Saved entries

◇ ◇ ◇ ◇ ◇

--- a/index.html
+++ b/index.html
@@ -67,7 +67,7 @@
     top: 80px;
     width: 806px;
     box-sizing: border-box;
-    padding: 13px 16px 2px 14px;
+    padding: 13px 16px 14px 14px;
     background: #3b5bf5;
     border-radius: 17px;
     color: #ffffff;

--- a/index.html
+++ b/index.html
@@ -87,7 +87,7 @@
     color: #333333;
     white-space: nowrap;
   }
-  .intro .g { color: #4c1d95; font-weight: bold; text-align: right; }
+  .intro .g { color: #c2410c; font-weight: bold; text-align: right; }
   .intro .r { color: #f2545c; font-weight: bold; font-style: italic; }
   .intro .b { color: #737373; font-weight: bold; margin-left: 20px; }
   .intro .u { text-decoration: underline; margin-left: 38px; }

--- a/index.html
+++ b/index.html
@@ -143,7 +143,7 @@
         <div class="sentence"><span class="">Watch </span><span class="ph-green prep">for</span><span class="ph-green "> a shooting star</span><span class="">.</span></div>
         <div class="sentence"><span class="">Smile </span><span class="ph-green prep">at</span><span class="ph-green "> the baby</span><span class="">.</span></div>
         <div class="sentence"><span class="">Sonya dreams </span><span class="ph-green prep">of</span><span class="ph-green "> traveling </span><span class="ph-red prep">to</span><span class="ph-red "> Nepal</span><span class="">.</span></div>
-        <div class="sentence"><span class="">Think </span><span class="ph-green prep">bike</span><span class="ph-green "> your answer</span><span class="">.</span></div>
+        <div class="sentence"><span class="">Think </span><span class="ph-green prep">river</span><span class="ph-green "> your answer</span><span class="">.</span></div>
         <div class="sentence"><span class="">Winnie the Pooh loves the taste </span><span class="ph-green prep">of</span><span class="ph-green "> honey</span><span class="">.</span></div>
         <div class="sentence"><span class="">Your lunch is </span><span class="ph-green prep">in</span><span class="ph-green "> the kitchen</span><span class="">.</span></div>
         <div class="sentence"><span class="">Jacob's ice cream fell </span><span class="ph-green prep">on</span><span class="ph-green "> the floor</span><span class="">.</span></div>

◇ ◇ ◇ ◇ ◇

- [WHAT THE TASK REQUIRES] Your reply should match the data above exactly, line for line.

- [PROBLEM SOLUTION]
--- a/index.html
+++ b/index.html
@@ -67,7 +67,7 @@
     top: 80px;
     width: 806px;
     box-sizing: border-box;
-    padding: 13px 16px 2px 14px;
+    padding: 13px 16px 14px 14px;
     background: #3b5bf5;
     border-radius: 17px;
     color: #ffffff;

--- a/index.html
+++ b/index.html
@@ -87,7 +87,7 @@
     color: #333333;
     white-space: nowrap;
   }
-  .intro .g { color: #4c1d95; font-weight: bold; text-align: right; }
+  .intro .g { color: #c2410c; font-weight: bold; text-align: right; }
   .intro .r { color: #f2545c; font-weight: bold; font-style: italic; }
   .intro .b { color: #737373; font-weight: bold; margin-left: 20px; }
   .intro .u { text-decoration: underline; margin-left: 38px; }

--- a/index.html
+++ b/index.html
@@ -143,7 +143,7 @@
         <div class="sentence"><span class="">Watch </span><span class="ph-green prep">for</span><span class="ph-green "> a shooting star</span><span class="">.</span></div>
         <div class="sentence"><span class="">Smile </span><span class="ph-green prep">at</span><span class="ph-green "> the baby</span><span class="">.</span></div>
         <div class="sentence"><span class="">Sonya dreams </span><span class="ph-green prep">of</span><span class="ph-green "> traveling </span><span class="ph-red prep">to</span><span class="ph-red "> Nepal</span><span class="">.</span></div>
-        <div class="sentence"><span class="">Think </span><span class="ph-green prep">bike</span><span class="ph-green "> your answer</span><span class="">.</span></div>
+        <div class="sentence"><span class="">Think </span><span class="ph-green prep">river</span><span class="ph-green "> your answer</span><span class="">.</span></div>
         <div class="sentence"><span class="">Winnie the Pooh loves the taste </span><span class="ph-green prep">of</span><span class="ph-green "> honey</span><span class="">.</span></div>
         <div class="sentence"><span class="">Your lunch is </span><span class="ph-green prep">in</span><span class="ph-green "> the kitchen</span><span class="">.</span></div>
         <div class="sentence"><span class="">Jacob's ice cream fell </span><span class="ph-green prep">on</span><span class="ph-green "> the floor</span><span class="">.</span></div>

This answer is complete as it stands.